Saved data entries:
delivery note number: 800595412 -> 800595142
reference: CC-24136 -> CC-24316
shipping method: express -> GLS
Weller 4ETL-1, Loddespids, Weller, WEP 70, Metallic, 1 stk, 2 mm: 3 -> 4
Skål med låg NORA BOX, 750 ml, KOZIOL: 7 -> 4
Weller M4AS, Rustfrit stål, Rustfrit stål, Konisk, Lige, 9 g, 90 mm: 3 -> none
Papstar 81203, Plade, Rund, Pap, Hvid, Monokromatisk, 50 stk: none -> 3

...

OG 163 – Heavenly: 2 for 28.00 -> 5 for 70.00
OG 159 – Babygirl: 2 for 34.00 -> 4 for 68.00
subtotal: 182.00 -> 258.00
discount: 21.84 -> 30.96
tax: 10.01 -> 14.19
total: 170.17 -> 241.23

Work item:
Given the records above, reproduce precisely and only the lines between the line holding "reference: CC-24136 -> CC-24316" and the line holding "Papstar 81203, Plade, Rund, Pap, Hvid, Monokromatisk, 50", inclusive.

Exercise result:
reference: CC-24136 -> CC-24316
shipping method: express -> GLS
Weller 4ETL-1, Loddespids, Weller, WEP 70, Metallic, 1 stk, 2 mm: 3 -> 4
Skål med låg NORA BOX, 750 ml, KOZIOL: 7 -> 4
Weller M4AS, Rustfrit stål, Rustfrit stål, Konisk, Lige, 9 g, 90 mm: 3 -> none
Papstar 81203, Plade, Rund, Pap, Hvid, Monokromatisk, 50 stk: none -> 3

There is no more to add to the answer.